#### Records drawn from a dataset
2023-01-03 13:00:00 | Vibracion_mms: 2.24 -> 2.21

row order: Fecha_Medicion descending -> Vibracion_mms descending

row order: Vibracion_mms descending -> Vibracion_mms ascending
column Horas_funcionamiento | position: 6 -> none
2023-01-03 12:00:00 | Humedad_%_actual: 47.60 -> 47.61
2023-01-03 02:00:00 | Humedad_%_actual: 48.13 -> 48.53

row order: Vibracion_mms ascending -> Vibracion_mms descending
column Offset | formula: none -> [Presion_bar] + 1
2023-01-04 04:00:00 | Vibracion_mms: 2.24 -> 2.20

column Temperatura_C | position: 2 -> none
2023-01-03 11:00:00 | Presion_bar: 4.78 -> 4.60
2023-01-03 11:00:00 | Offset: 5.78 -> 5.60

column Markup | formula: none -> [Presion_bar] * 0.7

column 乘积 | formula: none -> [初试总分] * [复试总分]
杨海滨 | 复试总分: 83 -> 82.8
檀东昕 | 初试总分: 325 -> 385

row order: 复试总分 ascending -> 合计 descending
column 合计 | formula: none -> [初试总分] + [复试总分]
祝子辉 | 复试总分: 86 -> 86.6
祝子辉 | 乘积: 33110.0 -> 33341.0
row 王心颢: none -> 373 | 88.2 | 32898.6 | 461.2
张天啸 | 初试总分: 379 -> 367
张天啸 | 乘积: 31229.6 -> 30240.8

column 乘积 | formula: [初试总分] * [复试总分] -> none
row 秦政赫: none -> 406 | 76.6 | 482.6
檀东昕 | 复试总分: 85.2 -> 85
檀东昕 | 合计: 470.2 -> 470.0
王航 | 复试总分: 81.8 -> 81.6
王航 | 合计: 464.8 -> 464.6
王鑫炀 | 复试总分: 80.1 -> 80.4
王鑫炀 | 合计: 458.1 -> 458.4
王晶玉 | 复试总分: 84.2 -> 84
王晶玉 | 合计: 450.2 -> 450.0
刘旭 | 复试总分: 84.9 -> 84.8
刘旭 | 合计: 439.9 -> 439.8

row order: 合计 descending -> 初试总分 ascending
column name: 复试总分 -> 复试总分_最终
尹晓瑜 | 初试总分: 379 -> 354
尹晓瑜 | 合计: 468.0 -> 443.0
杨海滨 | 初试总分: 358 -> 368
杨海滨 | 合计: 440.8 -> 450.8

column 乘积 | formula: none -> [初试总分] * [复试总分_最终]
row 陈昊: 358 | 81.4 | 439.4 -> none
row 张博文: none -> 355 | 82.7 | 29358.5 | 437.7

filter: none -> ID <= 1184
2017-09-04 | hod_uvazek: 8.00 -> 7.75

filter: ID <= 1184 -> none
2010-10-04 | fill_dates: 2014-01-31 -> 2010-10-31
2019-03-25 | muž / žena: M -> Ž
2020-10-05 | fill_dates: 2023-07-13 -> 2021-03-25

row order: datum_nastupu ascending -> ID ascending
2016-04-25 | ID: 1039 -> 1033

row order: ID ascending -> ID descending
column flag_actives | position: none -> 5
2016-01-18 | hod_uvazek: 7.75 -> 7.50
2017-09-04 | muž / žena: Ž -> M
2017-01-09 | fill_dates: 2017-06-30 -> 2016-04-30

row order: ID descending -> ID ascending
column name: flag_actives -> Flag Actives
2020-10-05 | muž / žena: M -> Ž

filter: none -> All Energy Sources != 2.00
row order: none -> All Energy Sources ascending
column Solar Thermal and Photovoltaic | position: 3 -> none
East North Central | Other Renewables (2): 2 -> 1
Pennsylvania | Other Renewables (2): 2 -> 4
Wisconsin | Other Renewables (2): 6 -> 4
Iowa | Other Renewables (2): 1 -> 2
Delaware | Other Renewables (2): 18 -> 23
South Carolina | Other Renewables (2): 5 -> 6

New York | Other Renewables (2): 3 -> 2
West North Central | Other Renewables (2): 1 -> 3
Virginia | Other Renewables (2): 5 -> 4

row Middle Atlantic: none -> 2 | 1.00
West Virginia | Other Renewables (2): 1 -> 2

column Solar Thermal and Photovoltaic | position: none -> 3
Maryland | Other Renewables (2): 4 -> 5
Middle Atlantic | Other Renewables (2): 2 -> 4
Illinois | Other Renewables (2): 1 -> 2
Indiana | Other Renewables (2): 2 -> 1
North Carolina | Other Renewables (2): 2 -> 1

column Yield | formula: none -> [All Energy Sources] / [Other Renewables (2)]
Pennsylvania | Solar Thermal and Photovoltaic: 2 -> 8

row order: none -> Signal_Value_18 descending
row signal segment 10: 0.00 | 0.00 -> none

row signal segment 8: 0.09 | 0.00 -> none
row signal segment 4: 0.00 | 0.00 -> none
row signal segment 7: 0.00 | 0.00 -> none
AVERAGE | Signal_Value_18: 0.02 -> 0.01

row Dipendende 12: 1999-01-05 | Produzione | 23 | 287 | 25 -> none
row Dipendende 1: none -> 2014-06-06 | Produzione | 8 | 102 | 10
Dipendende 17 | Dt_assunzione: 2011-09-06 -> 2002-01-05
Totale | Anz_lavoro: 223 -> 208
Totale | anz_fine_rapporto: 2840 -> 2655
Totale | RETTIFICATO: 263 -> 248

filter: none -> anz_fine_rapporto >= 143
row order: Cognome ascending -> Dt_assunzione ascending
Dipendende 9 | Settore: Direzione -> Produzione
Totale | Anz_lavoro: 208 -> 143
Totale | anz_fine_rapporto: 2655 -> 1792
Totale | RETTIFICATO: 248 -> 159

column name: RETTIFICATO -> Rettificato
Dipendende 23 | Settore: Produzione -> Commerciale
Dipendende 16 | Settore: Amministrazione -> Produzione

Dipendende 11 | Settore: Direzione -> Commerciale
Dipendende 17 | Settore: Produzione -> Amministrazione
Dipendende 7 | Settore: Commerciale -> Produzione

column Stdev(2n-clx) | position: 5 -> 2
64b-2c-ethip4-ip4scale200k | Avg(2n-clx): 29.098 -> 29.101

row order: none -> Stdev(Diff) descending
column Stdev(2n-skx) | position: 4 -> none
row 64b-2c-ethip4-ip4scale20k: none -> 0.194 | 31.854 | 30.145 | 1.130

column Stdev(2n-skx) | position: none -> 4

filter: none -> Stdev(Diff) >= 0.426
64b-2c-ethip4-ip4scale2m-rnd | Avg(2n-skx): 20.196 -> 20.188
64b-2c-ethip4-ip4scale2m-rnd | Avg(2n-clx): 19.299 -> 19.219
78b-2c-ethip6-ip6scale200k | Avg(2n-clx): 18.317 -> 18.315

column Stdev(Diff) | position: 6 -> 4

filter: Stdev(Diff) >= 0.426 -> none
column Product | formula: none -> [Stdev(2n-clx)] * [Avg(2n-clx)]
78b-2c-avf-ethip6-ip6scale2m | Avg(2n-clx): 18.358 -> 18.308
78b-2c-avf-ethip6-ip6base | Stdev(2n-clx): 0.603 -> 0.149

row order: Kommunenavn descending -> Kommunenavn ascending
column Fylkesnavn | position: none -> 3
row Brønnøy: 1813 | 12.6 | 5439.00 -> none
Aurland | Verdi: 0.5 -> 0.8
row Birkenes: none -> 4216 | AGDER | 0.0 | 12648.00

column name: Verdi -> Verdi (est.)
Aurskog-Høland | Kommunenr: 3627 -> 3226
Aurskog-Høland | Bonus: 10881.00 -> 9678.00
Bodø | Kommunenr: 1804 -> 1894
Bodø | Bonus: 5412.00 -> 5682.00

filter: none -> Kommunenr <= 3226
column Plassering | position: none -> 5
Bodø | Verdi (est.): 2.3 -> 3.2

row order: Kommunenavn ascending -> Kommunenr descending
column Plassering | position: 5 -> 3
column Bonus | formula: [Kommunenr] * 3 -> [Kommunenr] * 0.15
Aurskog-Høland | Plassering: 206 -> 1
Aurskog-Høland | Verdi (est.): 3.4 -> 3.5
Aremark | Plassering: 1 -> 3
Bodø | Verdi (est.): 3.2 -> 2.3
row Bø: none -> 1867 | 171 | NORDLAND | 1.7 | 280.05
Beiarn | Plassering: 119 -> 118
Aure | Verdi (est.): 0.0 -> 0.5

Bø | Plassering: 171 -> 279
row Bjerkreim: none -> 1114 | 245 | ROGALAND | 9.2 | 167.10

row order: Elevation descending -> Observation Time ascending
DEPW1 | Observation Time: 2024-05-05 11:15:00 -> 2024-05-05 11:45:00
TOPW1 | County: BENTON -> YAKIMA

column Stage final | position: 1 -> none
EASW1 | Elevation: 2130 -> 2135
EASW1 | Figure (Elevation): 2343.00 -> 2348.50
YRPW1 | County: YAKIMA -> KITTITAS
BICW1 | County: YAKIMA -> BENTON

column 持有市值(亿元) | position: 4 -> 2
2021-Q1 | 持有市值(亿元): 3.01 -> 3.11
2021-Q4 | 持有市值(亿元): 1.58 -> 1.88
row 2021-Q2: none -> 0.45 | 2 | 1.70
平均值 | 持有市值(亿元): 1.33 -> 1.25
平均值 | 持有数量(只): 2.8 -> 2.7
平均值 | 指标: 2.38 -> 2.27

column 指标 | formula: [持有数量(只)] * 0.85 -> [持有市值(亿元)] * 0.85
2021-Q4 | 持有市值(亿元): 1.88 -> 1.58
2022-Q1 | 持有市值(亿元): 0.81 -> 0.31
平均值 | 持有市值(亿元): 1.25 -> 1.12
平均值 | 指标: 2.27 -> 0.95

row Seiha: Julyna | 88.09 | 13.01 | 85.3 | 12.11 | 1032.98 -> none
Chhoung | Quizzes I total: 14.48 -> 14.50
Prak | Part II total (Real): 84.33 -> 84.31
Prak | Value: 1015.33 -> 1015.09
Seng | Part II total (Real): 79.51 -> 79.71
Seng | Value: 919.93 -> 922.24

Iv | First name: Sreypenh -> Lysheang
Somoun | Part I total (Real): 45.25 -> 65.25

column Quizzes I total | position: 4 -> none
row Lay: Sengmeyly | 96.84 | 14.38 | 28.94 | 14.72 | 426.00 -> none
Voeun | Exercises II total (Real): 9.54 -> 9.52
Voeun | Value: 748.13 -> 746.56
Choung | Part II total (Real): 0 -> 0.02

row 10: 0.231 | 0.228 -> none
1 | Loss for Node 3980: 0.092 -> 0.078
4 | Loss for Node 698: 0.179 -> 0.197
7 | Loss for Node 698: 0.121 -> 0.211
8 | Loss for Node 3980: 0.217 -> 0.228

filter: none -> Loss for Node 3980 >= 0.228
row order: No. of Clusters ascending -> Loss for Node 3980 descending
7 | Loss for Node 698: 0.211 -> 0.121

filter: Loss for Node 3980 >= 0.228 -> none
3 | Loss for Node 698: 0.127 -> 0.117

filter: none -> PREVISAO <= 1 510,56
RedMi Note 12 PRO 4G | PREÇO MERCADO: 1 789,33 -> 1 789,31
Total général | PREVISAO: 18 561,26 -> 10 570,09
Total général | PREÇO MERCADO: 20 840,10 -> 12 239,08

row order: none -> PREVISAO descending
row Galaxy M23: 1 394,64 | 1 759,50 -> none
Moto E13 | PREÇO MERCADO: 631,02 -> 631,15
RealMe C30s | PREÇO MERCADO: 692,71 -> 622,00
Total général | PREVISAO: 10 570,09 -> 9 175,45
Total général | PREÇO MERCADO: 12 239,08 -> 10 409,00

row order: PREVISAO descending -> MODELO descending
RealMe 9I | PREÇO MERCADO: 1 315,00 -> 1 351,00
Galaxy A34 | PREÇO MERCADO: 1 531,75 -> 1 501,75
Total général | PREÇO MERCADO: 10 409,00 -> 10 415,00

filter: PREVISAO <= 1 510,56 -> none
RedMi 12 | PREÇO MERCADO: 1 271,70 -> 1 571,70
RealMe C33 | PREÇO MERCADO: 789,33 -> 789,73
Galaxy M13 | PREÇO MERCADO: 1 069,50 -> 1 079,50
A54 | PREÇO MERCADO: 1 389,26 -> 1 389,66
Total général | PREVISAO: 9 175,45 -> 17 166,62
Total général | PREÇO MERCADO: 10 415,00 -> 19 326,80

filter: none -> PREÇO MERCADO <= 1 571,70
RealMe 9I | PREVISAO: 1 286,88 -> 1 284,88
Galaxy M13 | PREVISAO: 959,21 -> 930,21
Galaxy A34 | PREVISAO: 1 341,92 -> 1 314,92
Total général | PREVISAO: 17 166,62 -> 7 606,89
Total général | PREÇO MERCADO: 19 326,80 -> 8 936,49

#### TASK GOAL
Exactly how many lines in the records contain the string "Høland"? Give that number alone.

#### RESPONSE AREA
4